If a line comes after the one containing "(311, 750) none", leave it out; copy every line before it, and that line too, exactly as written, starting from the first line of the entries.

Stored entries
*-*-*

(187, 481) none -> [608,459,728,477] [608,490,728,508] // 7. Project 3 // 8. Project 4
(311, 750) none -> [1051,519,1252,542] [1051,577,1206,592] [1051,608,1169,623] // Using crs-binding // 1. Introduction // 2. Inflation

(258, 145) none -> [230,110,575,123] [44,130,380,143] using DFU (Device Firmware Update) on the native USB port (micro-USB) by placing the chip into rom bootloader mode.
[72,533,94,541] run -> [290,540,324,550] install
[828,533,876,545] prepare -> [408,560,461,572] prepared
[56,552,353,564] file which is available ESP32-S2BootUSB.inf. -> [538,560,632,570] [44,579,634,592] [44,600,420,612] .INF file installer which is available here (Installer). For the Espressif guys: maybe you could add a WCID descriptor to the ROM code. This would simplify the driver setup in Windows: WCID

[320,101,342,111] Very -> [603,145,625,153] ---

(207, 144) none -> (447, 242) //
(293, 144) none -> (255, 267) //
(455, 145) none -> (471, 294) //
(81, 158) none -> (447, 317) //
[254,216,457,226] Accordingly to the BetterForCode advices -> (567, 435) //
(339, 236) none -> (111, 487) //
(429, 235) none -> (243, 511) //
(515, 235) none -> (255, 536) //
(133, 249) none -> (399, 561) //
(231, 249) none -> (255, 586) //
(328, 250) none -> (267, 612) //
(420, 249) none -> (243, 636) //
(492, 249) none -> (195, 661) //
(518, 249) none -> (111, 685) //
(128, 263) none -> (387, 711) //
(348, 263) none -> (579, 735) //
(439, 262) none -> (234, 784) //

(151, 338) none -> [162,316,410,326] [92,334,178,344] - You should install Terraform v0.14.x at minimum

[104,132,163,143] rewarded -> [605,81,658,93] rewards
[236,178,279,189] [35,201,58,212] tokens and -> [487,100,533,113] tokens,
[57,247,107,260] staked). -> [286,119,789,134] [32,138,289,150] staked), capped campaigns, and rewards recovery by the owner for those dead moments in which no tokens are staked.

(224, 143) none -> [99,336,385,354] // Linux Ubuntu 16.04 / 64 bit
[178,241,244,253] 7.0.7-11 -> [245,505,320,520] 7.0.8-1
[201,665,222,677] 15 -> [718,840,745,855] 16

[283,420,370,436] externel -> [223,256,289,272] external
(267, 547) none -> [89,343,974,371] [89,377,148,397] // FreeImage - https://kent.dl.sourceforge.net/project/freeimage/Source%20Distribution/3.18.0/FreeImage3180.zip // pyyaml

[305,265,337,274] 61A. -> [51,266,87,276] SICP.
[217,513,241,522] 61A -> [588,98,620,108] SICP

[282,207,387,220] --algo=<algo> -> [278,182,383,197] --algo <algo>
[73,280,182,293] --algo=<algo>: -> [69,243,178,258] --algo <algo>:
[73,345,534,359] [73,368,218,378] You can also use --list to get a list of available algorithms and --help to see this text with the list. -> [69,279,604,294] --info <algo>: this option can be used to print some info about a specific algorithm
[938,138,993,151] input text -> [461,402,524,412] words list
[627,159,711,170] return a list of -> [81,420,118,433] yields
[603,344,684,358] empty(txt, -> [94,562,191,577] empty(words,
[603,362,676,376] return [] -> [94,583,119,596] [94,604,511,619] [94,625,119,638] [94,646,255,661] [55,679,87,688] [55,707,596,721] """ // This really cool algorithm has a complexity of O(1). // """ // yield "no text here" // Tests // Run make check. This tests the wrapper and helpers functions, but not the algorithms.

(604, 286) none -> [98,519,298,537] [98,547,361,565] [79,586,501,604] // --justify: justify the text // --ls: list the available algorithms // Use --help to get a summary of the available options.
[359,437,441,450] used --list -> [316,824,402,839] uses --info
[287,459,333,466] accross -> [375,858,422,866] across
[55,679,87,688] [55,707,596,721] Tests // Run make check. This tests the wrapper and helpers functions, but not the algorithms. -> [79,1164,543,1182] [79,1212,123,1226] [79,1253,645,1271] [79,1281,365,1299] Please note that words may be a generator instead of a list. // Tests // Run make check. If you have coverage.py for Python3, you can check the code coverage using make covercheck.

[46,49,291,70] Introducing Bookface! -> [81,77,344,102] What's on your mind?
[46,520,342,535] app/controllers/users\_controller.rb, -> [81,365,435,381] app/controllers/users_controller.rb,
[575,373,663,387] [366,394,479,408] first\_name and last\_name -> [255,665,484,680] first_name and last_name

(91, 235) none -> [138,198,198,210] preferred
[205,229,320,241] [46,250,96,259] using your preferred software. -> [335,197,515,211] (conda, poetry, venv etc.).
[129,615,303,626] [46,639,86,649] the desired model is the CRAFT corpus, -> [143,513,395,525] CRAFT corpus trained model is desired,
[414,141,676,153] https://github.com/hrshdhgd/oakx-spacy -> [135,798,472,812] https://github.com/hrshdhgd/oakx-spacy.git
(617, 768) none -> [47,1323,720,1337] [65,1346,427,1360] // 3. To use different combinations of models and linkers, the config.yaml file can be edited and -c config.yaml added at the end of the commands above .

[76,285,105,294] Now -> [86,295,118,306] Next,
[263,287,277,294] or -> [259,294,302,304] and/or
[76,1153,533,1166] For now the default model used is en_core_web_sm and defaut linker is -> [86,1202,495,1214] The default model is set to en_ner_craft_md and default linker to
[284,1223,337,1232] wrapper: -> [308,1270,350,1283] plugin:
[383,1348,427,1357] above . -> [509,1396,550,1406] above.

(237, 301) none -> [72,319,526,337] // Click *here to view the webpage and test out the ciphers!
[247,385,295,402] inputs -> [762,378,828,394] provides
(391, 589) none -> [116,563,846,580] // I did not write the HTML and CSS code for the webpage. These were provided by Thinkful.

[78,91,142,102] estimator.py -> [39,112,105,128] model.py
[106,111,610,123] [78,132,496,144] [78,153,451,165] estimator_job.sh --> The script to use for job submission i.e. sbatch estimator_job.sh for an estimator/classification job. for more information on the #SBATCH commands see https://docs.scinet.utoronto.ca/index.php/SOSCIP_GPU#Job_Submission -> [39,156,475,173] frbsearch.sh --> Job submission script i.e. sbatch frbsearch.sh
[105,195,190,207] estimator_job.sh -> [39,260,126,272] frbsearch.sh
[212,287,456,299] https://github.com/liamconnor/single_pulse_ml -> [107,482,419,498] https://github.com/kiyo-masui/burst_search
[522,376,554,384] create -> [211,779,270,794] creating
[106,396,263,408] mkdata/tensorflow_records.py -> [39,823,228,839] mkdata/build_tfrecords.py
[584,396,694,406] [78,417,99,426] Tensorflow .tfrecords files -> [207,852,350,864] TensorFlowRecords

*-*-*

__Reply__:
(187, 481) none -> [608,459,728,477] [608,490,728,508] // 7. Project 3 // 8. Project 4
(311, 750) none -> [1051,519,1252,542] [1051,577,1206,592] [1051,608,1169,623] // Using crs-binding // 1. Introduction // 2. Inflation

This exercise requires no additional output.